Anti-inflammatory fish, meat and dairy

Oily Fish
A wide number of health benefits including a healthier heart, better circulation and the inhibition of age-related eye degeneration have long been associated with eating oily fish such as salmon, mackerel, sardines, tuna and cod. When it comes to fighting inflammation, oily fish contain high levels of omega-3 fatty acids, eicosapentaenoic acid (EPA) and docosahexaenoic acid (DHA), which can help to counter joint and tissue pain and swelling in rheumatoid arthritis, thereby reducing patients’ dependency on anti-inflammatory drugs. To see the full benefits in your anti-inflammatory diet you’ll need to eat oily fish at least three times a week and for at least three months.When you eat oily fish you also gain an intake of first-class protein, selenium and vitamin D. Fish oil supplements are widely available but they may not be as beneficial as eating the fish itself because the fatty acids they contain are less easily absorbed by the body as those in fish. There is also some evidence that omega-3 fatty acids may be helpful to asthma patients by reducing inflammation of the bronchial airways and lungs. Starting consumption of oily fish early in life might be particularly important, as some studies have shown it can reduce the number children developing asthma.

It would be difficult for many people to live without any dairy products in their diet and indeed yoghurt is recommended as beneficial to digestive to health. Our suggestion is that you choose low-fat dairy products such as skimmed milk, or use yoghurt instead of cream. Choose organic products wherever possible and try goats’ or sheep’s milk instead of cows’ milk.

Fermented products such as yoghurt are help to provide the essential bacteria in our digestive systems. Our fermented products page has more information.

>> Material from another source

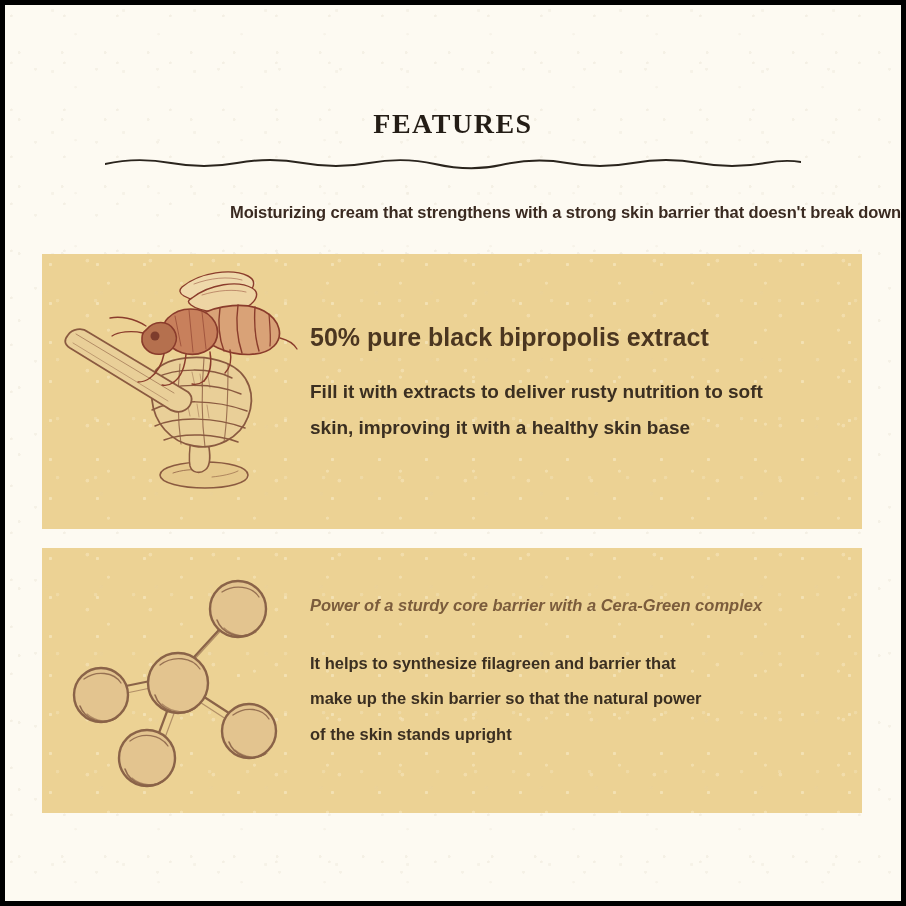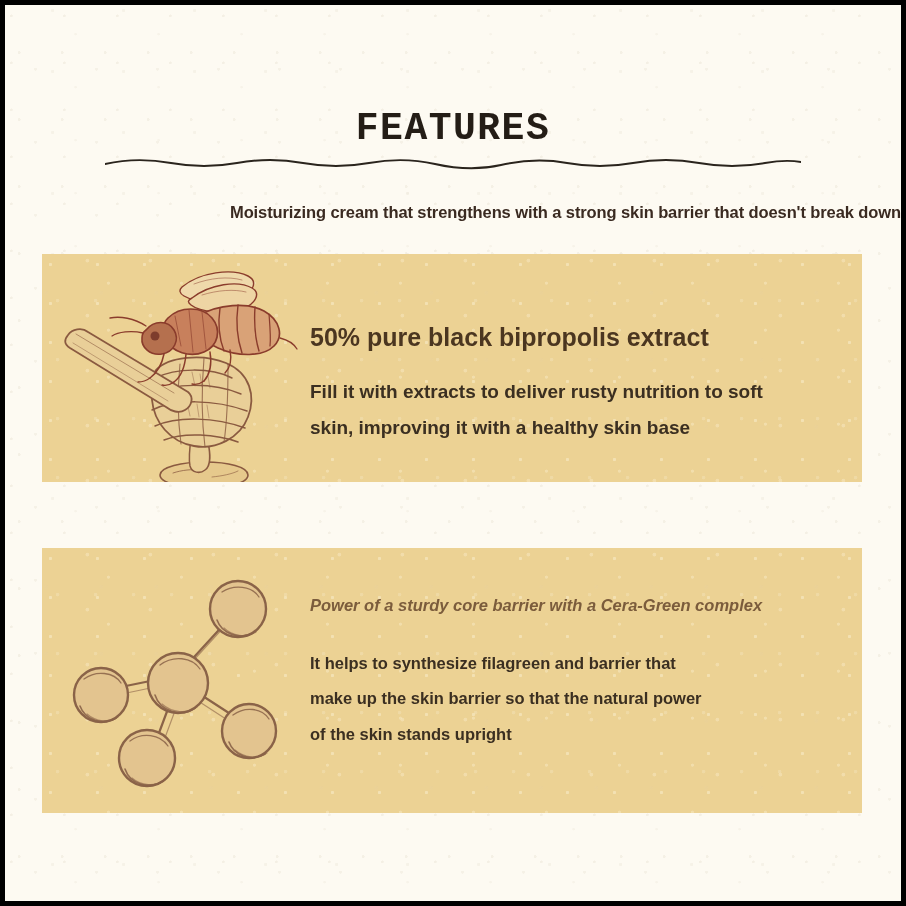"FEATURES" .features-title { font-family: Liberation Mono, monospace -> Liberation Serif, serif; font-size: 38px -> 28px }
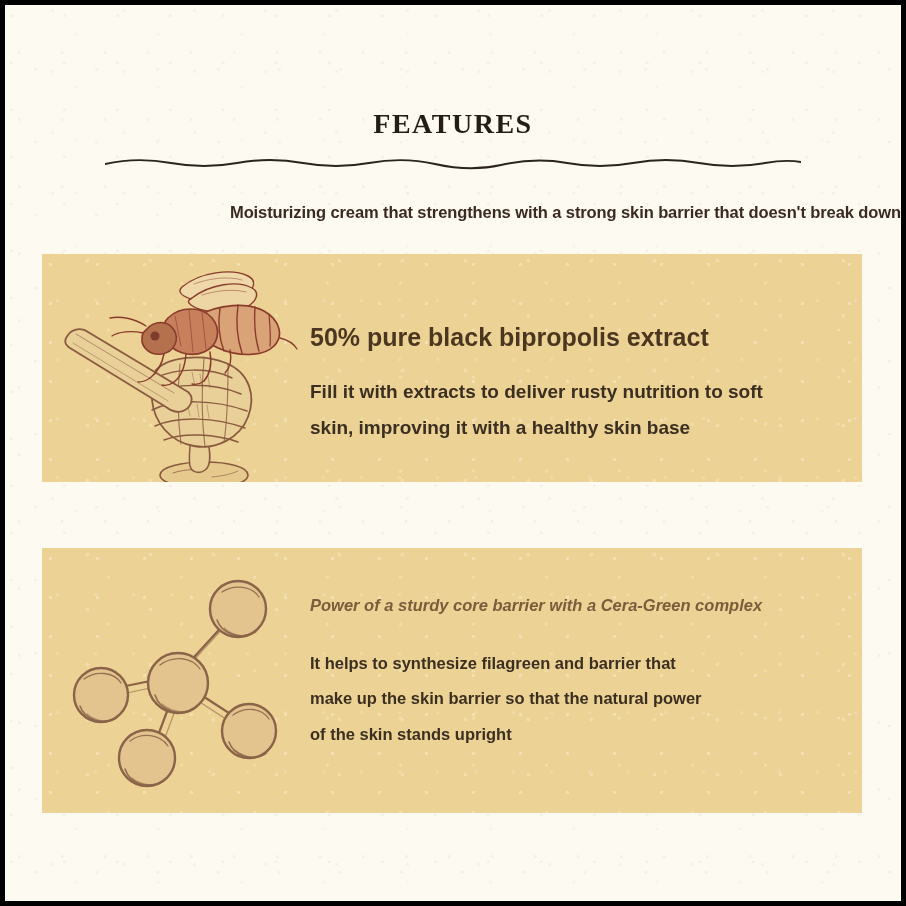"50% pure black bipropolis extract" .panel-1 { height: 228px -> 275px }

There are many excellent sources of protein such as nuts, grains and pulses and of course fish. However, if you must have meat then the best choice for your anti-inflammatory diet are cuts from organically raised animals and you’ll avoid the those injected with excesses of hormones and antibiotics or those fed on GM crops. Also avoid processed meats such as sausages and tinned meats. A good alternative to farmmed meat would be game such as wild venison or rabbit, which are naturally low in fat, .

Chicken and poultry
Common sense will tell you that a £1 chicken will not be the healthiest choice. After all, most of the cost of rearing a chicken is it’s food. Using vegetable based protein sources on a daily basis and buying organic meat for special occasions will help you maintain your anti-inflammatory diet without overspending. Once again, game birds such as pheasant and guinea fowl provide a more natural alternative.